> TASK PROMPT: Transcribe only what runs from the line including "イタリア語(it) / Italian" through the last line of the entries, exactly as it appears.

> PROVIDED ENTRIES:
══════════

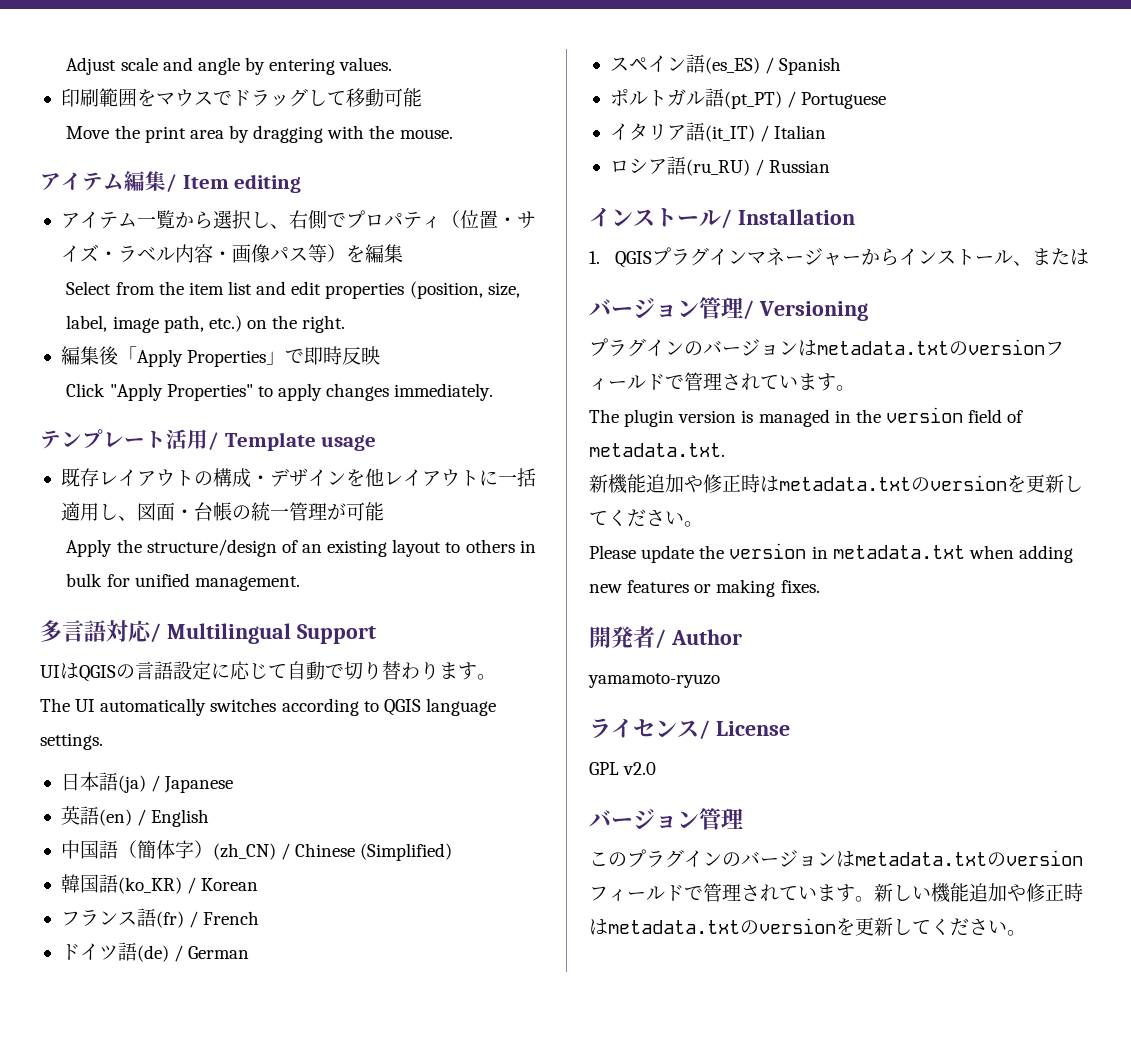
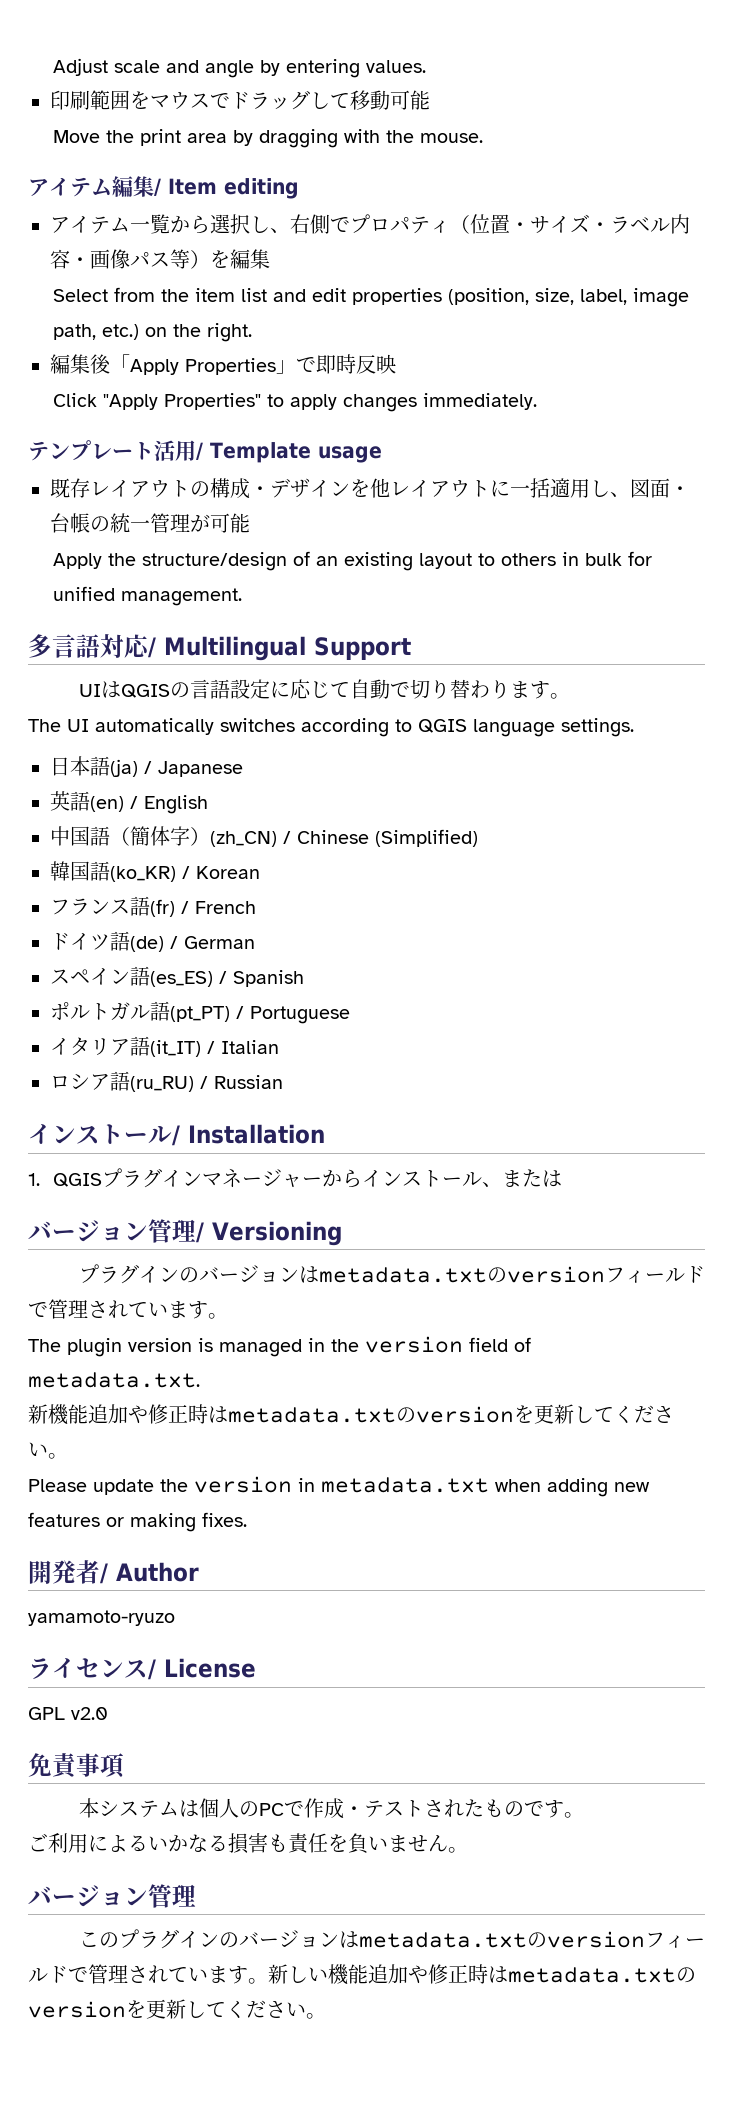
+ 免責事項
+ 本システムは個人のPCで作成・テストされたものです。
+ ご利用によるいかなる損害も責任を負いません。

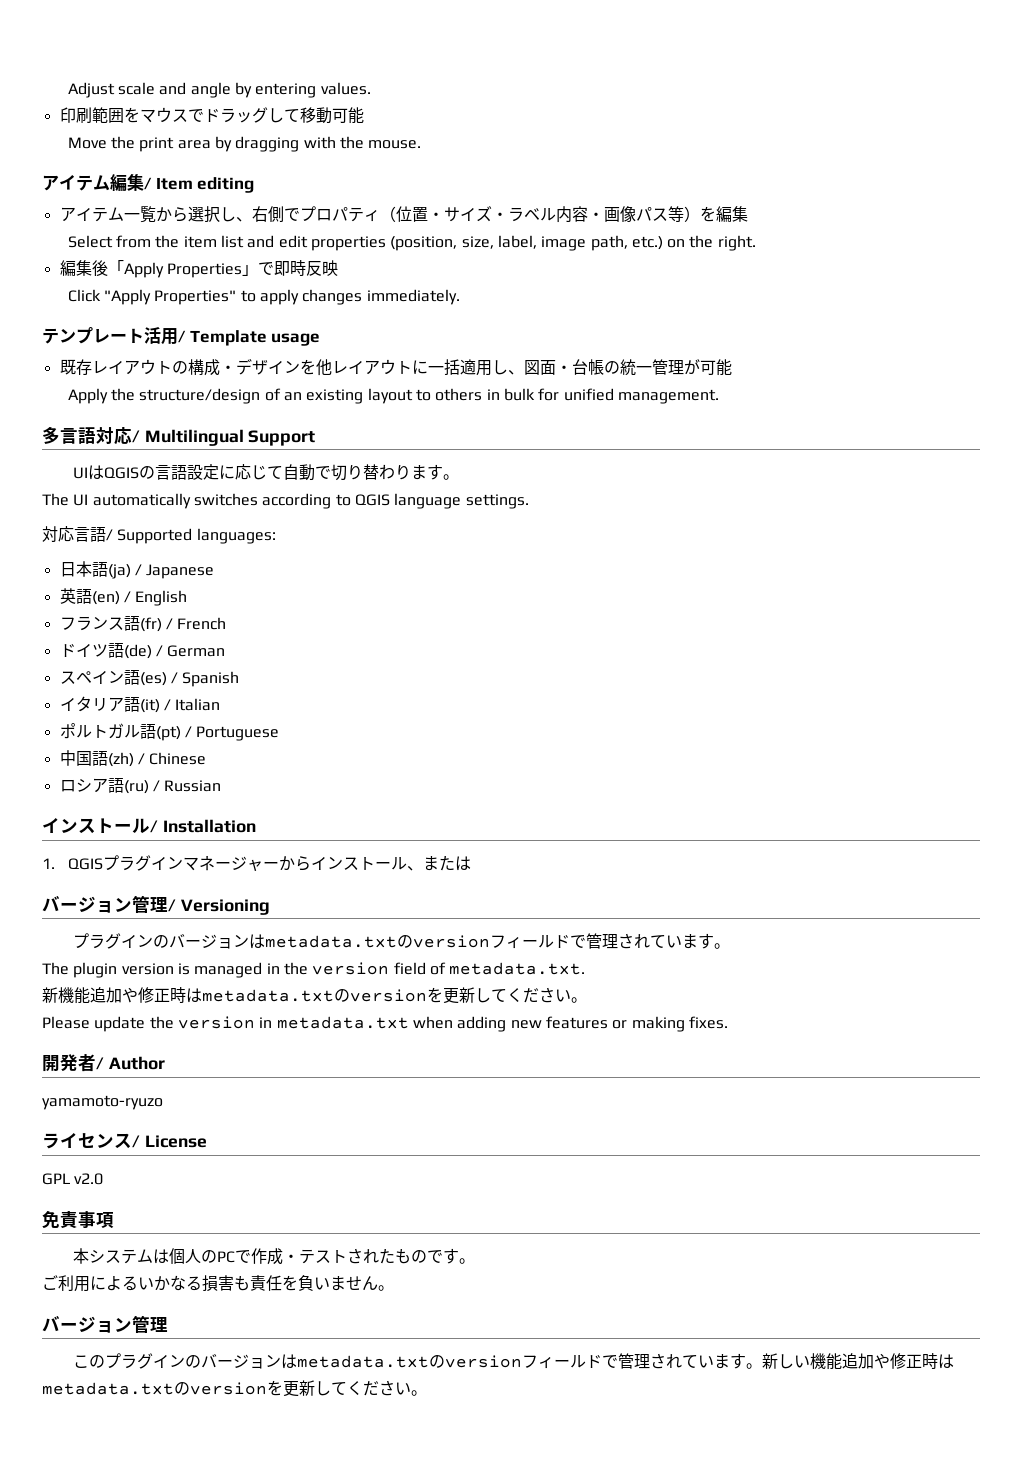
+ 対応言語/ Supported languages:
- 中国語（簡体字）(zh_CN) / Chinese (Simplified)
- 韓国語(ko_KR) / Korean
- スペイン語(es_ES) / Spanish
+ スペイン語(es) / Spanish
+ イタリア語(it) / Italian
- ポルトガル語(pt_PT) / Portuguese
+ ポルトガル語(pt) / Portuguese
- イタリア語(it_IT) / Italian
+ 中国語(zh) / Chinese
- ロシア語(ru_RU) / Russian
+ ロシア語(ru) / Russian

══════════

> TASK RESPONSE:
+ イタリア語(it) / Italian
- ポルトガル語(pt_PT) / Portuguese
+ ポルトガル語(pt) / Portuguese
- イタリア語(it_IT) / Italian
+ 中国語(zh) / Chinese
- ロシア語(ru_RU) / Russian
+ ロシア語(ru) / Russian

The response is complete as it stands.